Forests of the Night by James W. Hall.
St. Martin’s Minotaur, 2005. 341 pages.
In recent years an increasing number of writers have been drawn to the tragic history of the Eastern Band of Cherokee Indians as a kind of literary vehicle. Although the plight of other Native American tribes equals (and often exceeds) the shame and pathos associated with the Cherokee Removal, it is a kind of historic parable — a tale that reveals the hypocrisy beneath the Great American Dream.
James W. Hall, a successful writer of “crime fiction,” normally sets his suspenseful action tales on the Florida sun coast. Best known for his depiction of ruthless psychotics, Hall’s protagonists spend much of their time cruising bars and coastal inlets, alternately trolling for tarpons and ruthless drug dealers. Hall is at his best in familiar territory: sun, sand, sultry vixens, crisp dialogue and tequila in the Green Flash Bar. However, this time out, he opts for the foggy coves of the Great Smoky Mountains and a dark secret that originates with the death of T’sali, the Cherokee martyr.
Instead of Thorn, the aging beachboy, Hall’s protagonist is Charlotte Monroe, a dedicated Miami cop with a phenomenal gift for “reading faces” — the fleeting twitch or facial flicker that telegraphs a suspect’s intentions.
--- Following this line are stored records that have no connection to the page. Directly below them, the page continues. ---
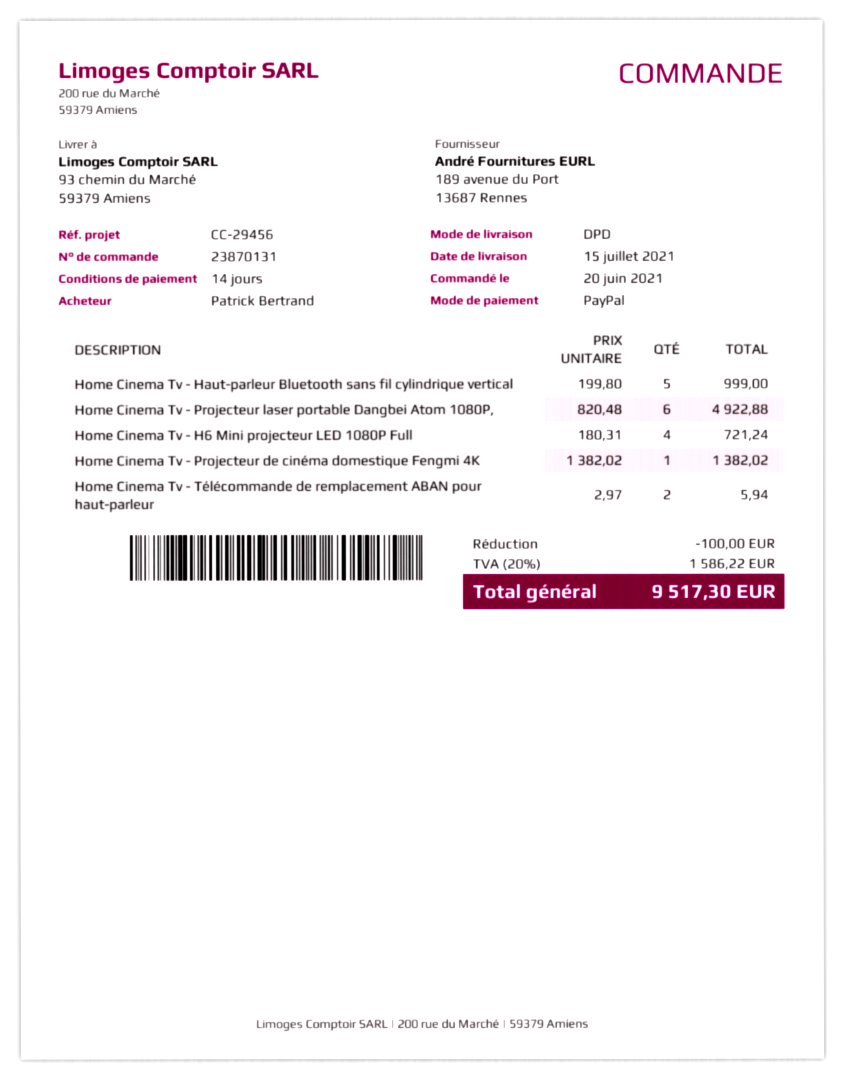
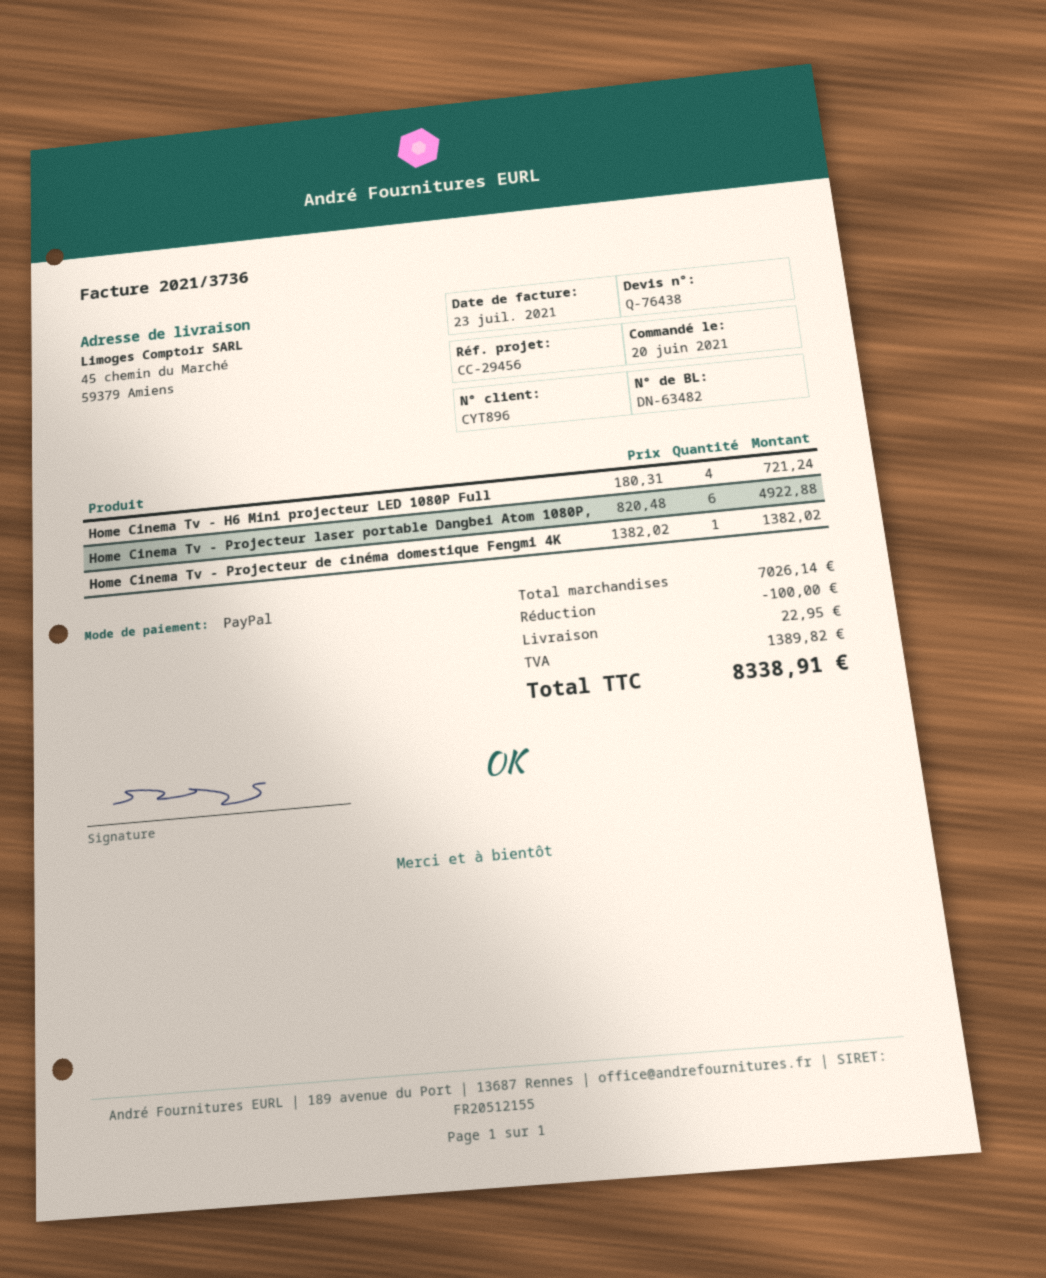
ship to: 93 chemin du Marché, 59379 Amiens -> 45 chemin du Marché, 59379 Amiens
Home Cinema Tv - Haut-parleur Bluetooth sans fil cylindrique vertical: 5 x 199.80 = 999.00 -> none
Home Cinema Tv - Télécommande de remplacement ABAN pour haut-parleur: 2 x 2.97 = 5.94 -> none
shipping: none -> 22.95
tax: 1586.22 -> 1389.82
total: 9517.30 -> 8338.91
Will he cower or attack? As a consequence, the FBI will resort to anything (including blackmail) to acquire Charlotte’s services in tracking down wanted criminals.
However, Charlotte’s life is complicated. She is married to Parker, a highly successful criminal lawyer (think Johnnie Cochran) who believes that everyone deserves a second chance, even if they are guilty. He is also a descendant of a noted Cherokee family. In addition, Parker and Charlotte have a schizophrenic teenage daughter, Gracey, who spends much of her time (when she is off her medication) discussing her future as an actress with Joan Crawford, Stephen Spielberg and Barbara Stanwyck.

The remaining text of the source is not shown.